(Exercise brief) Copy exactly the lines from the start of the material through the line with "html: <div>люди обладают". Pictures stay out of the copy.

(Exercise materials)

^^^^

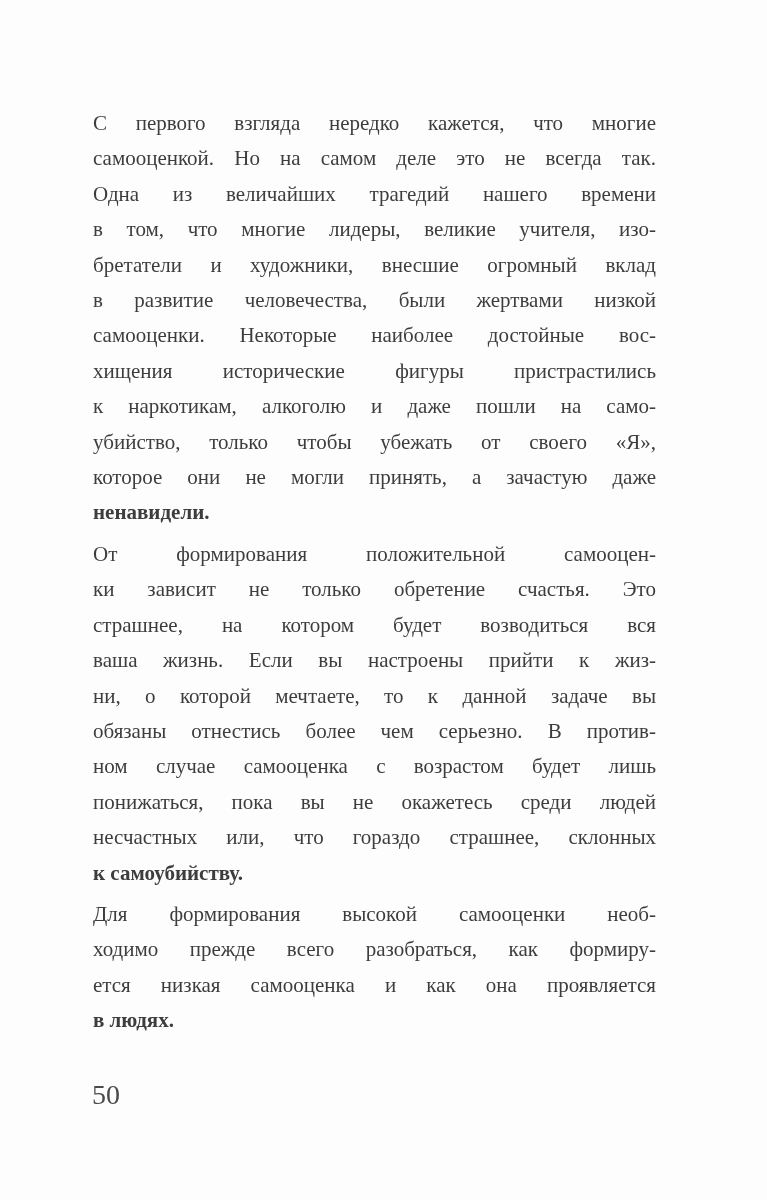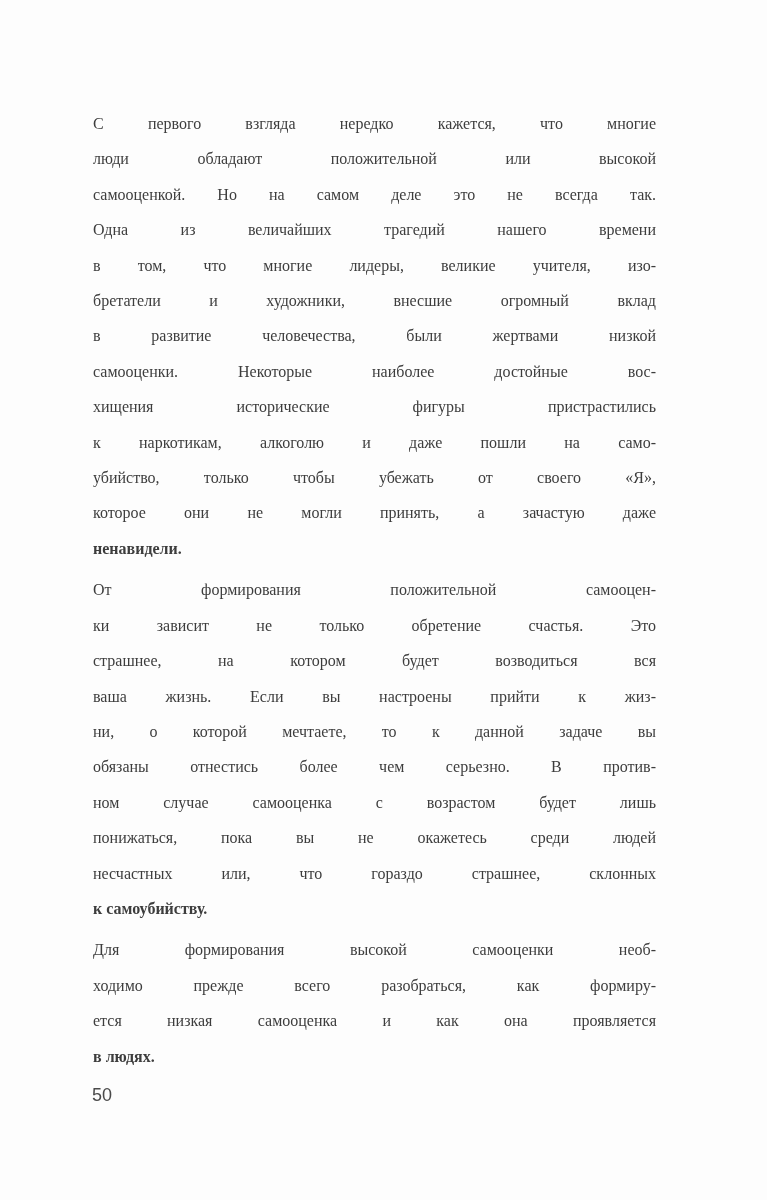"С первого взгляда нередко кажется," .text-block { font-size: 16px -> 21px }
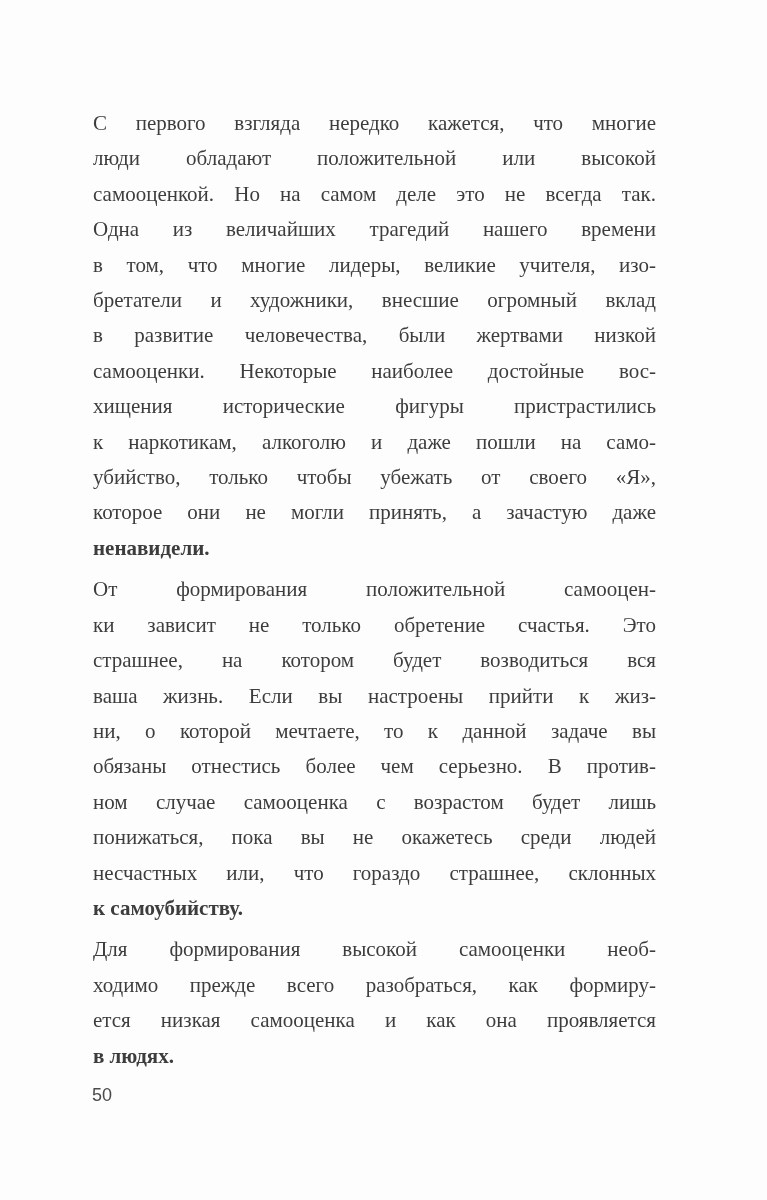"люди обладают положительной или высокой" div.line { html: <div>люди обладают положительной или высокой</div> -> none }
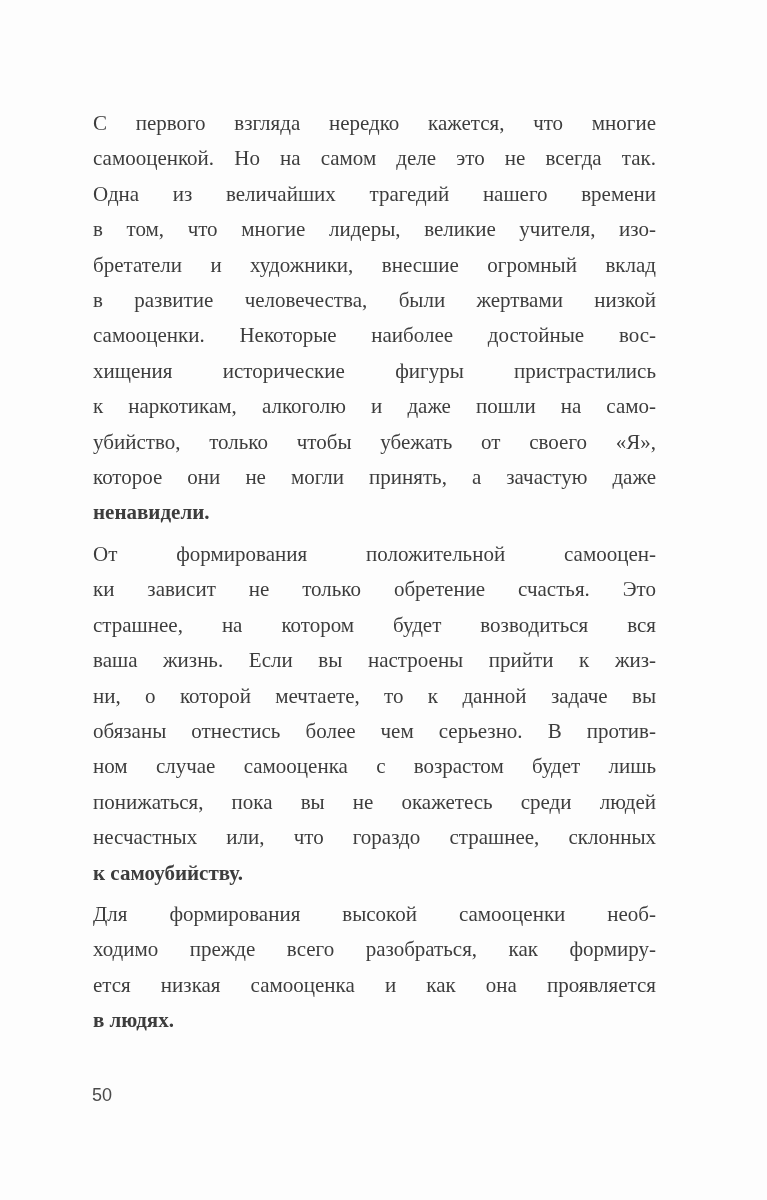"50" .page-number { font-family: Liberation Sans, sans-serif -> Liberation Serif, serif; font-size: 18px -> 28px }
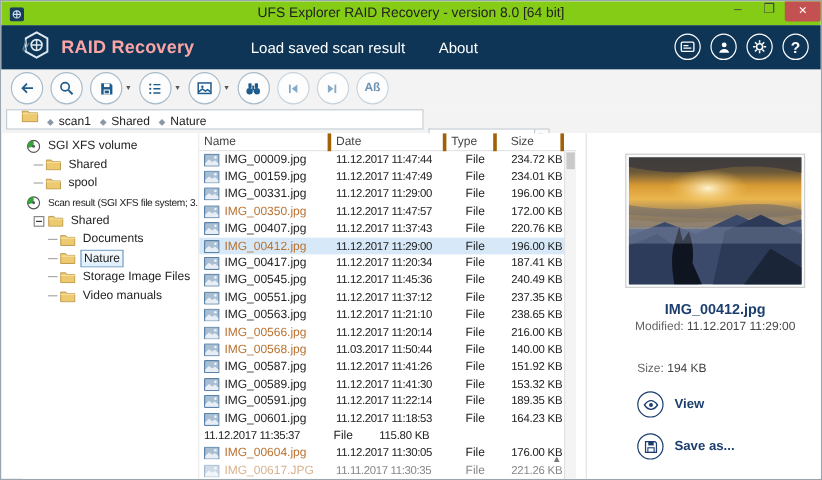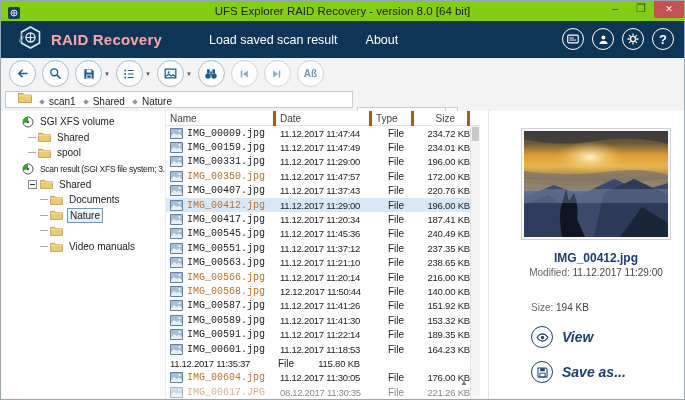"Size" .c3 { padding-right: 12px -> 22px }
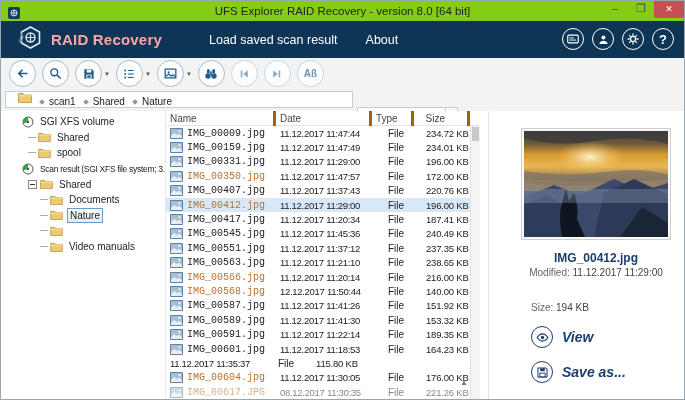"IMG_00009.jpg" .cell.name .fname { font-family: Liberation Mono, monospace -> none }
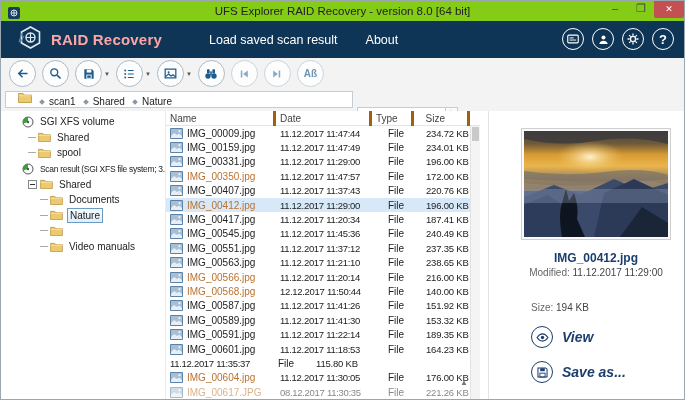"Storage Image Files" span.tlabel { html: none -> <span>Storage Image Files</span> }
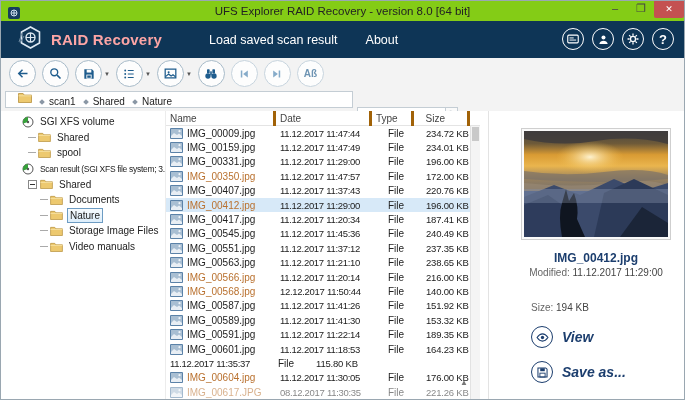"12.12.2017 11:50:44" div.cell { text: 12.12.2017 -> 11.03.2017 }
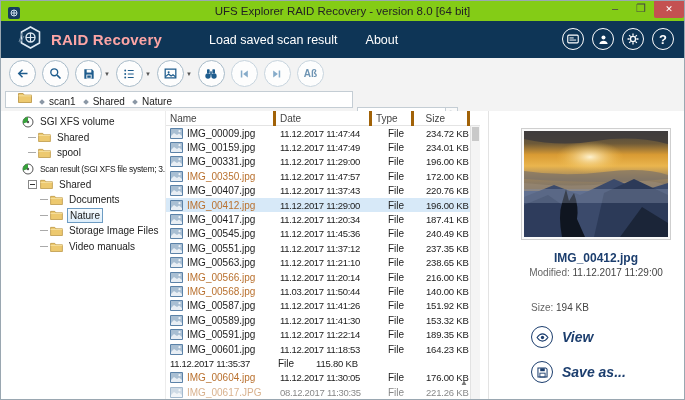"View" .pa-label { font-size: 14px -> 11px; font-style: italic -> none }
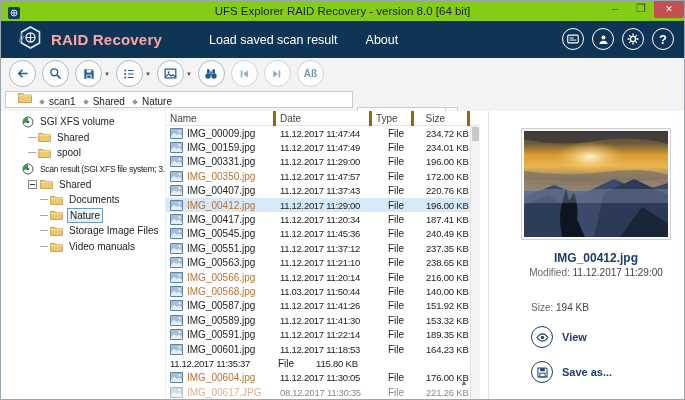"08.12.2017 11:30:35" div.cell { text: 08.12.2017 -> 11.11.2017 }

^^^^

(Written answer)
"С первого взгляда нередко кажется," .text-block { font-size: 16px -> 21px }
"люди обладают положительной или высокой" div.line { html: <div>люди обладают положительной или высокой</div> -> none }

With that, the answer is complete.